Entrelectores / Blog / eso-no-es-sexo

Eso no es sexo

17/05/2017

Opinión

Queridas autoras, queridos autores, editores y editoras del mundo: lo sentimos, pero en vuestro juego no todo vale.

 

La literatura erótica vuelve a estar de moda. Esto no debería suponer un problema pero la realidad es que lo supone. Tranquilos, no vamos a sustentar esta argumentación en reaccionarismo barato y costumbres atávicas. El sexo es salud, hablemos de él, recorramos los vértices más íntimos de dos cuerpos que se anudan, escuchemos y narremos los jadeos y los gritos de placer que estallan cuando dos personas follan de verdad. Hagámoslo, pero hagámoslo bien.

 

Diría que todo es culpa de una industria del cine empolvada, arcaica y simplona, pero me estaría equivocando. Es culpa de una mayoritaria sociedad que quiere abrir la boca y engullir cine y literatura resuelta.
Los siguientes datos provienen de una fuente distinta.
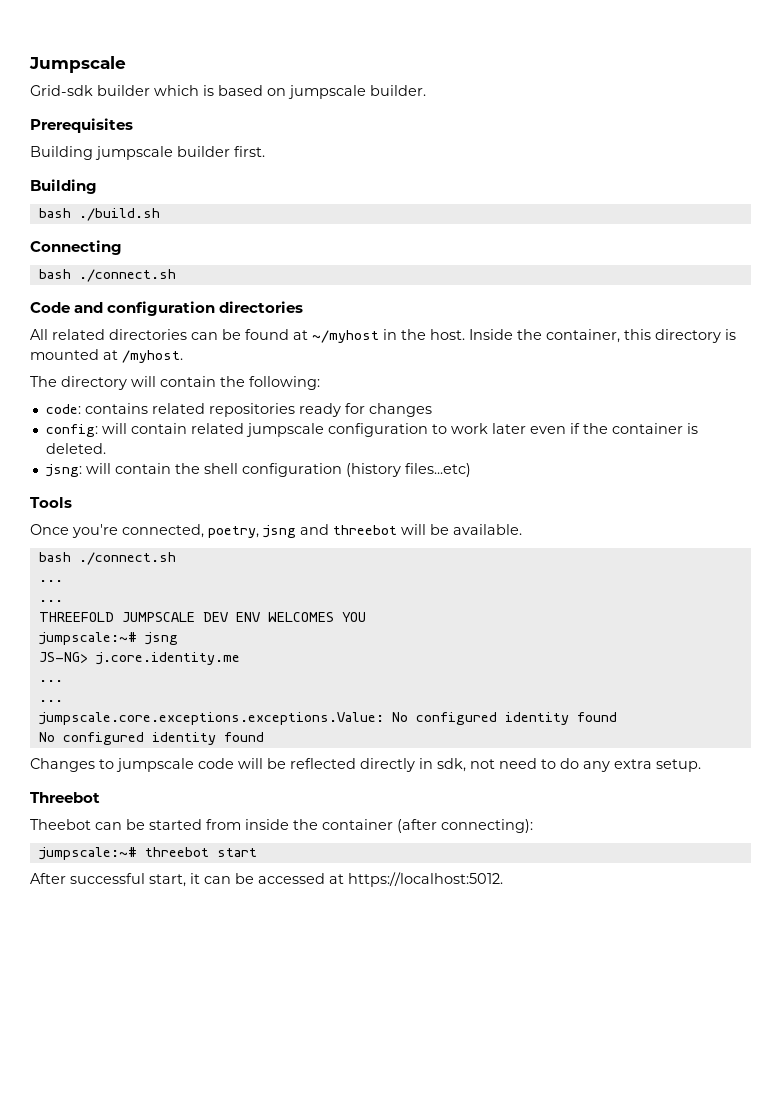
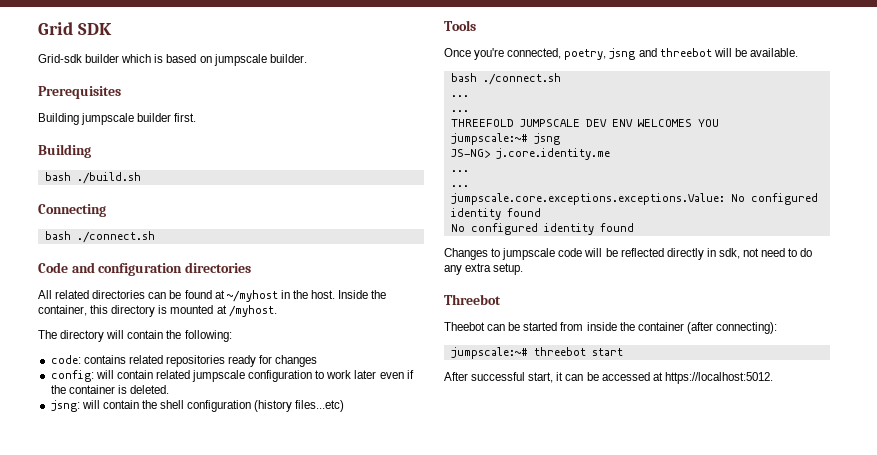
[29,56,126,73] Jumpscale -> [38,22,112,35] Grid SDK

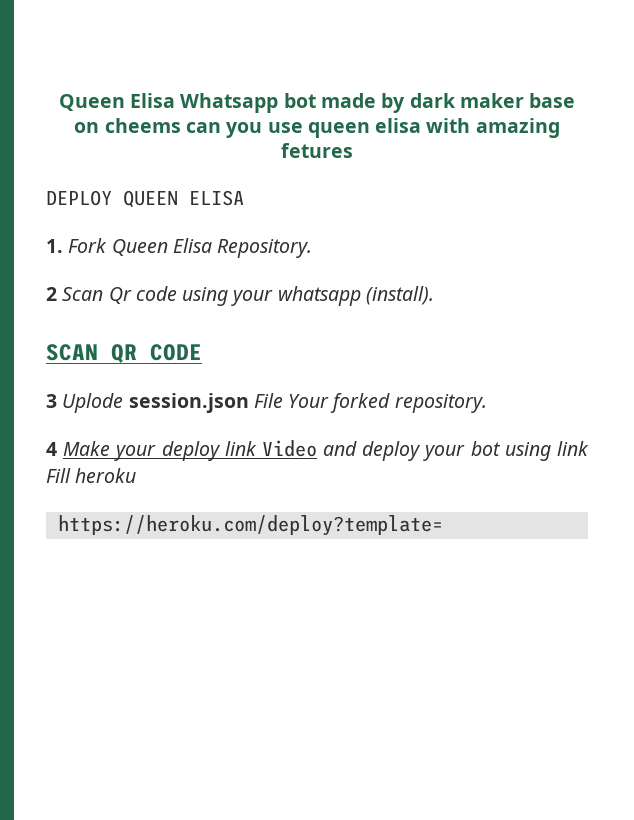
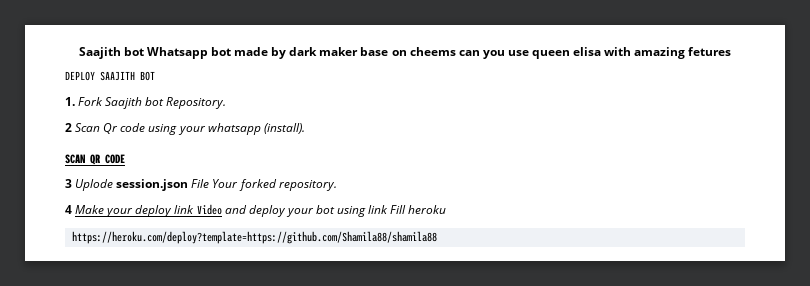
[58,93,176,111] Queen Elisa -> [78,47,144,59] Saajith bot
[123,190,244,208] QUEEN ELISA -> [100,71,155,81] SAAJITH BOT
[111,238,212,256] Queen Elisa -> [105,97,165,109] Saajith bot
[57,515,443,536] https://heroku.com/deploy?template= -> [71,231,437,244] https://heroku.com/deploy?template=https://github.com/Shamila88/shamila88

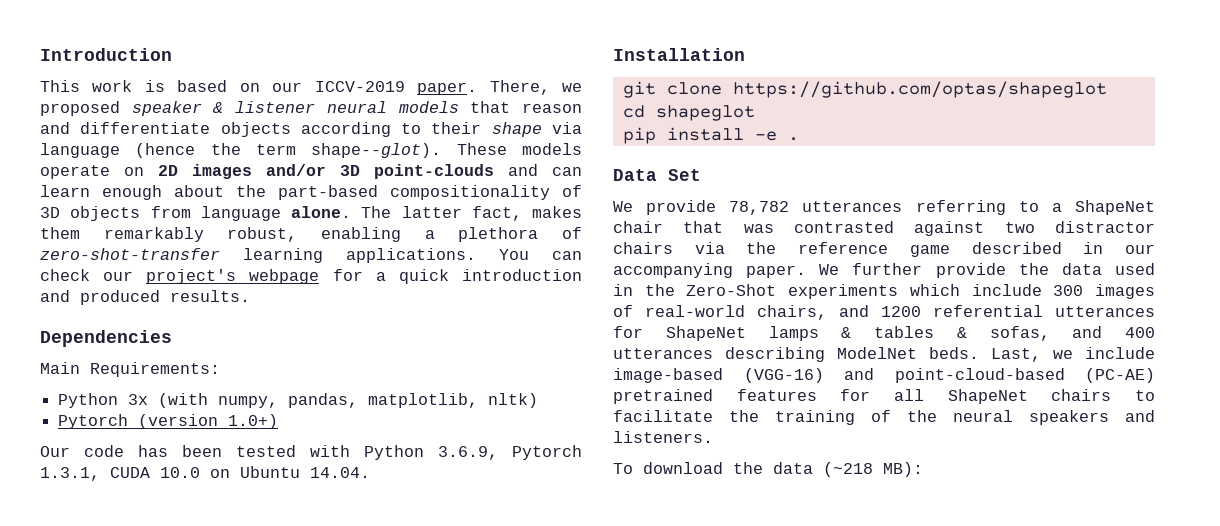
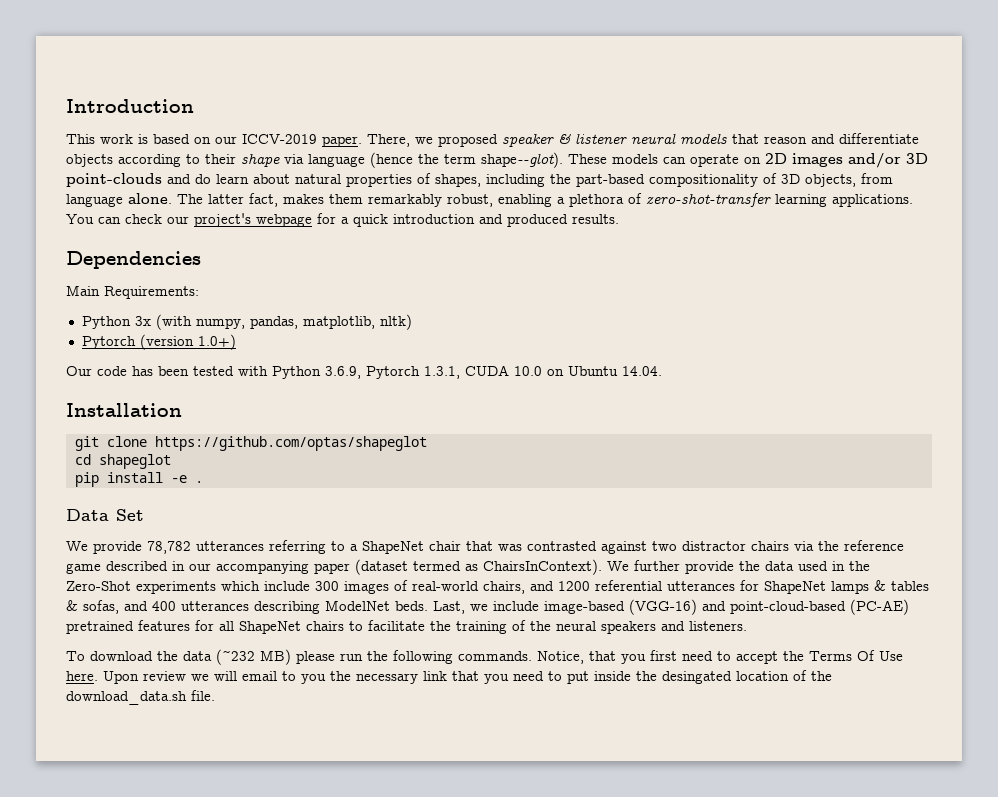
(582, 149) none -> [663,157,686,164] can
[552,167,582,176] [40,185,224,200] can learn enough about -> [195,173,545,187] do learn about natural properties of shapes, including
[70,206,141,221] objects -> [805,174,856,187] objects,
[746,265,807,278] paper. -> [314,559,602,575] paper (dataset termed as ChairsInContext).
[823,462,923,477] (~218 MB): -> [216,649,903,665] [66,670,832,684] [66,690,215,705] (~232 MB) please run the following commands. Notice, that you first need to accept the Terms Of Use here. Upon review we will email to you the necessary link that you need to put inside the desingated location of the download_data.sh file.

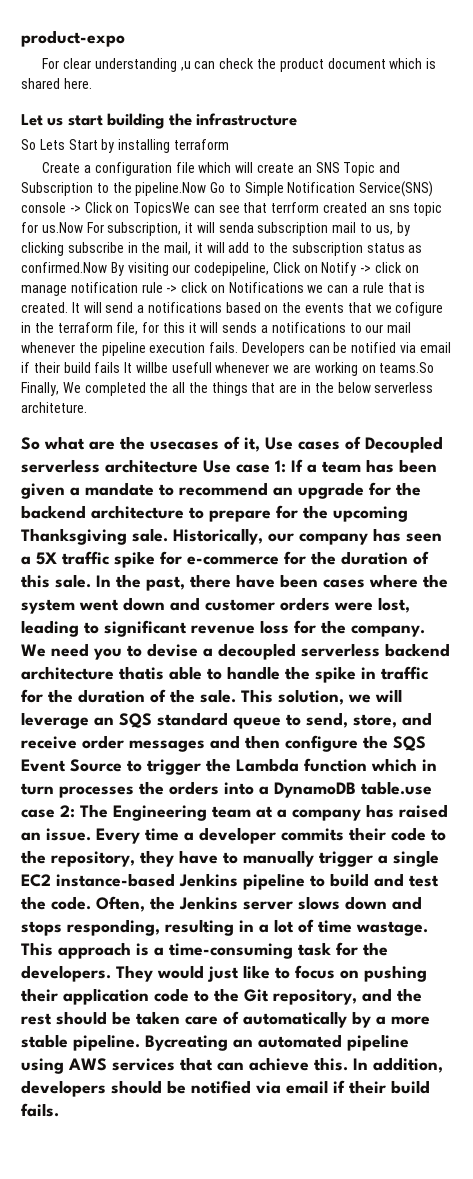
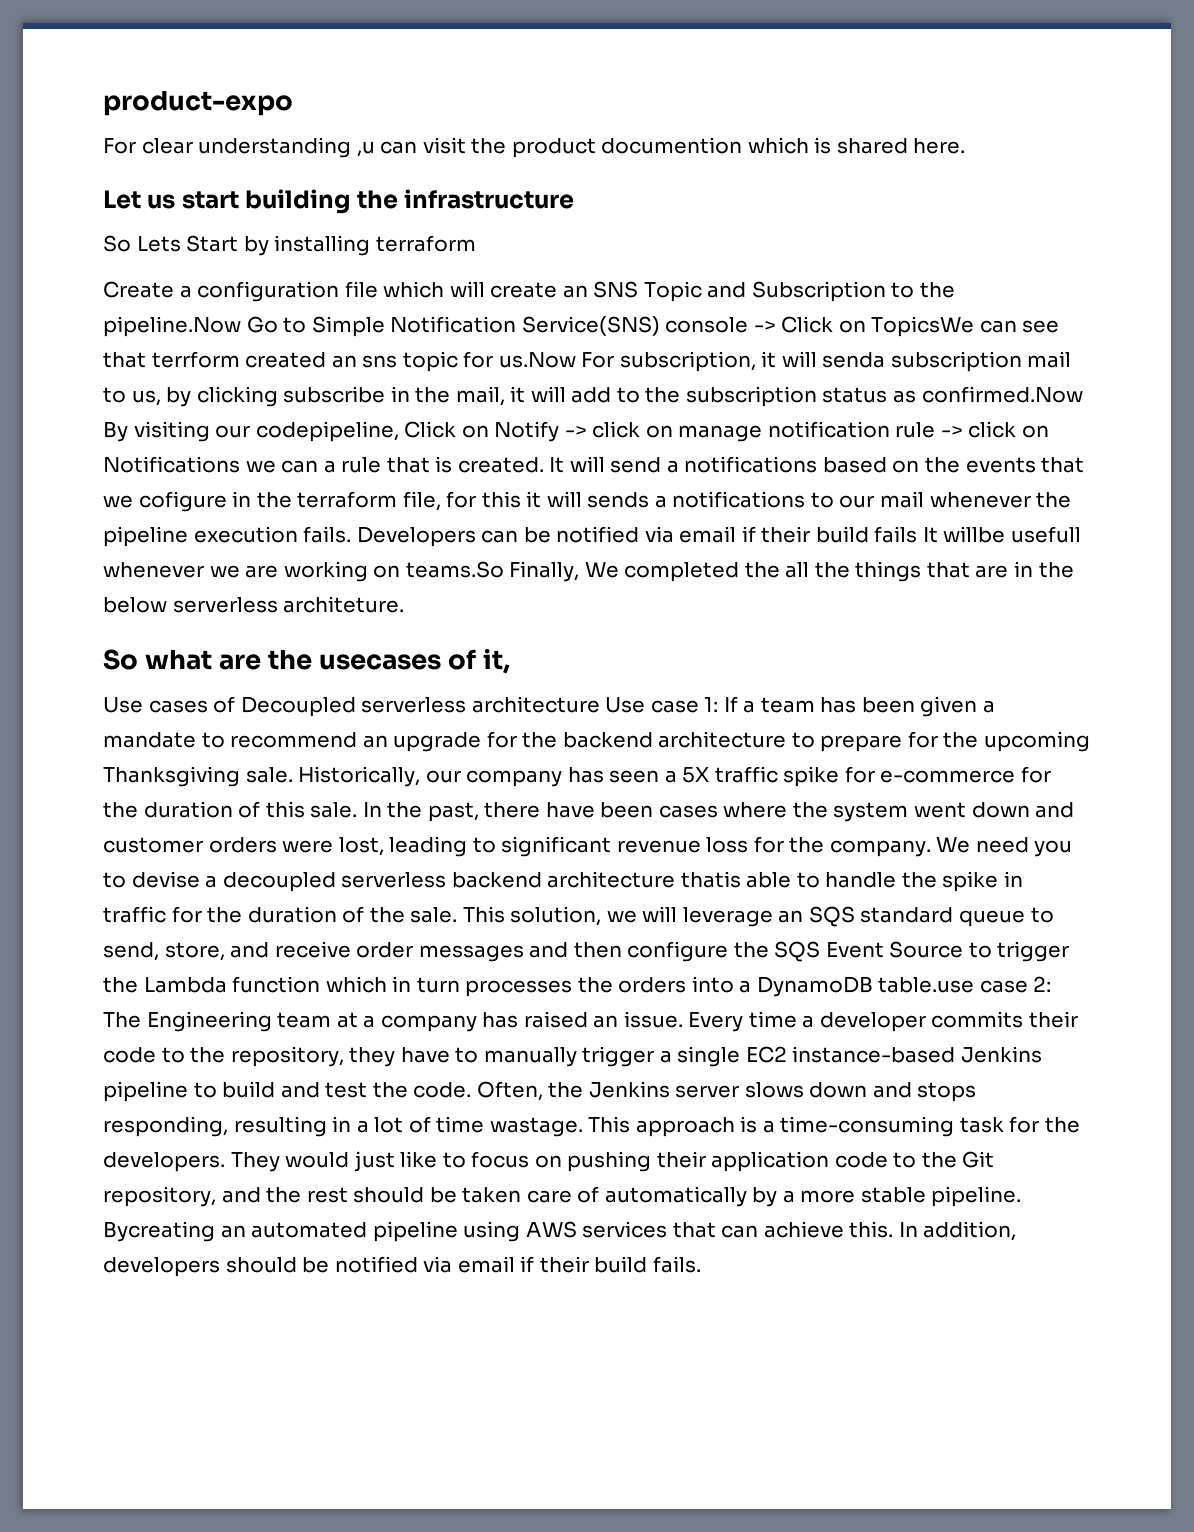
[219,58,255,69] check -> [422,137,466,154] visit
[327,58,386,69] document -> [601,137,743,154] documention
(260, 444) none -> (511, 661) //

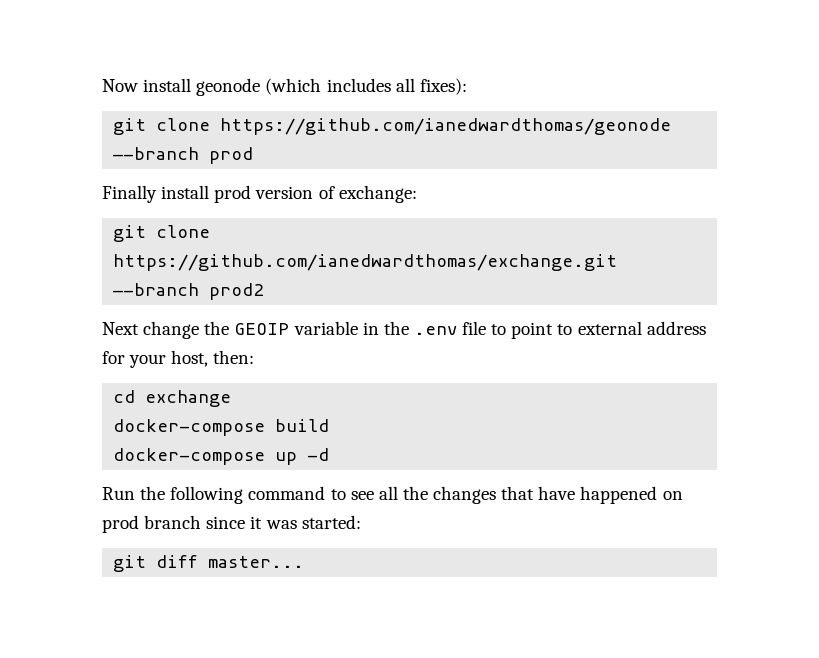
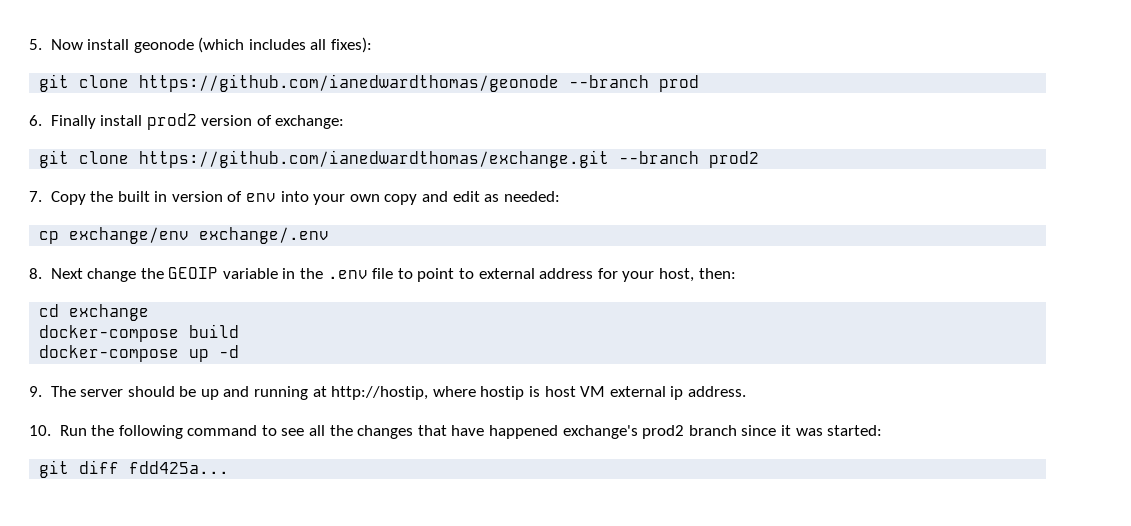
(102, 85) none -> [29,39,42,50] 5.
[113,147,200,160] —-branch -> [569,75,650,88] --branch
(254, 155) none -> [29,115,42,126] 6.
[214,185,252,203] prod -> [146,113,197,130] prod2
[113,283,200,296] —-branch -> [619,151,700,164] --branch
(264, 291) none -> [29,191,560,205] [39,227,330,244] [29,268,42,279] 7. Copy the built in version of env into your own copy and edit as needed: // cp exchange/env exchange/.env // 8.
(330, 454) none -> [29,386,746,400] [29,425,51,436] 9. The server should be up and running at http://hostip, where hostip is host VM external ip address. // 10.
[662,491,683,500] [102,515,139,533] on prod -> [562,425,685,439] exchange's prod2
[208,556,305,568] master... -> [129,461,230,474] fdd425a...

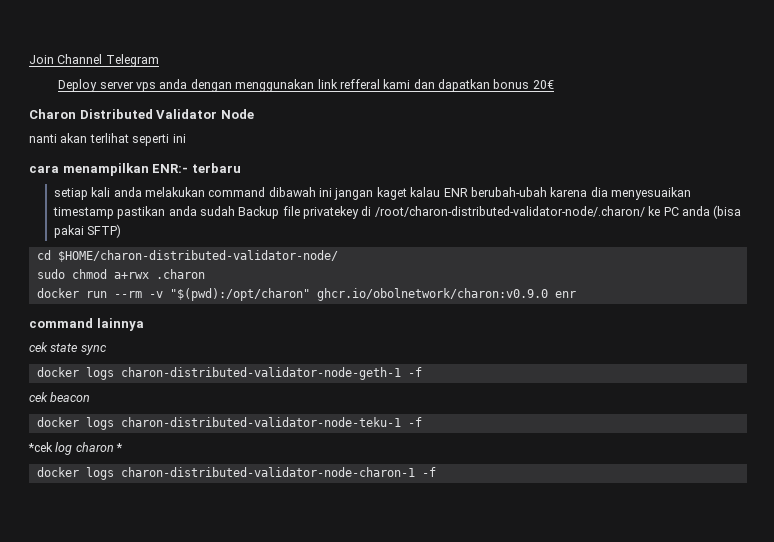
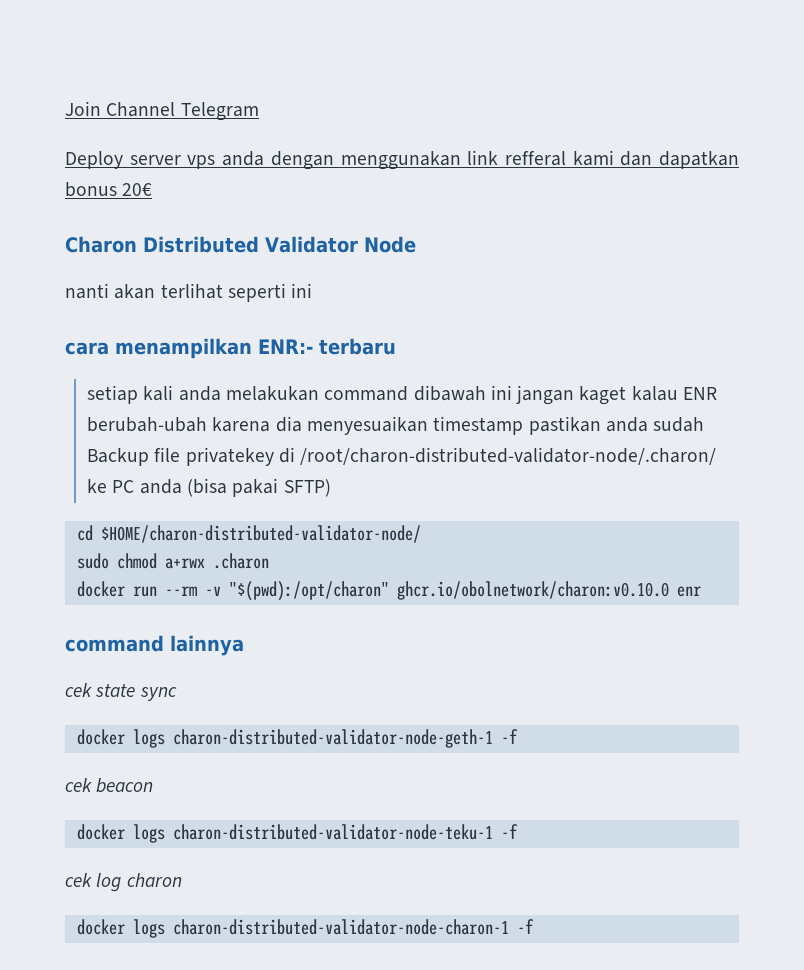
[316,288,548,301] ghcr.io/obolnetwork/charon:v0.9.0 -> [396,581,669,600] ghcr.io/obolnetwork/charon:v0.10.0
[28,442,53,452] *cek -> [65,873,92,887] cek
[116,443,124,452] * -> (182, 880) none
A esa medida, ni más ni menos, se han tejido las novelas (y, por desgracia, películas) eróticas que han vuelto a poner el género de moda. Una parcela en la que el nombre de mujeres a pie de novela se ha coronado y en la que ellas llevan la pluma cantante.

 

¿Por qué nos empeñamos en tirar piedras a nuestro propio tejado? ¿Por qué, si todos conocemos la verdad que se esconde tras las sábanas revueltas y mojadas, contamos una historieta de Disney disfrazada de ‘adulta’?

 

Todo se construye bajo el mismo patrón: chica de veinticinco años con corazón de quince conoce a tío con traje tras el que se esconde una infancia de mierda. Es él quien enseña a ella qué es follar. Vamos a dejar a un lado el cochambroso machismo que desprende esta historia estrella, y centrémonos en el cochambroso machismo que también huele desde lejos en la parte erótica de este tipo de novelas.

 

Tenemos la ironía llevada a la máxima potencia: una literatura contada en su gran mayoría por mujeres que se empeñan maltratar a su género. Las relaciones sexuales que narran están preparadas por y para hombres: encuentros fugaces con una penetración precoz cuyo resultado en el mundo real sería un terrible desgarro vaginal, felaciones, stripteases, látigos, anales sin lubricante y corridas sin ton ni son.

 

Polvos egoístas, diseñados para ellos y, hagamos hincapié, escritos por mujeres. Libros que venden millones y millones de copias por todo el mundo. Lecturas que llegan a las manos de mujeres que se preguntan por qué no sienten ese desmesurado placer cuando su amante las penetra en el minuto dos del encuentro y hombres que creen que pueden ponerse el traje de Christian Grey y meterla de primeras para desarmar a su acompañante sexual.

 

Señoras y señores, el sexo es otra cosa. El sexo es una relación de dos en la que ambos disfrutan y ambos hacen disfrutar al otro. El sexo precisa de unos preliminares, más o menos intensos, que abran el camino. El buen sexo es cosa de ambos y el buen amante es el que disfruta, hace disfrutar y disfruta haciendo disfrutar.

 

Nos hemos creído modernos por escribir “pene” en un libro y nos hemos dejado la mitad de la historia en el tintero. Si vamos a hablar de sexo hablemos del bueno. Hablemos de la necesidad que sientes de llevarte a tu compañero o compañera a la boca, de los juegos, la humedad, de cogerle la mano a tu pareja y enseñarle dónde y cómo debe tocar. Hablemos de utilizar lubricantes y vibradores, de masajes con final feliz, de miradas y de roces. Digamos en voz alta que las mujeres necesitamos lubricar y los hombres empalmarse y que ambas cosas no se consiguen con una mirada, tal como quiere hacernos creer E.L. James.

 

Hablemos, gritemos qué nos gusta y qué no, desnudemos los tabúes y corrámonos con gusto. Disfrutemos y hagamos un corte de mangas a Christian Grey y Anastasia Steele porque, señoras y señores, lo que ellos hacen no es follar.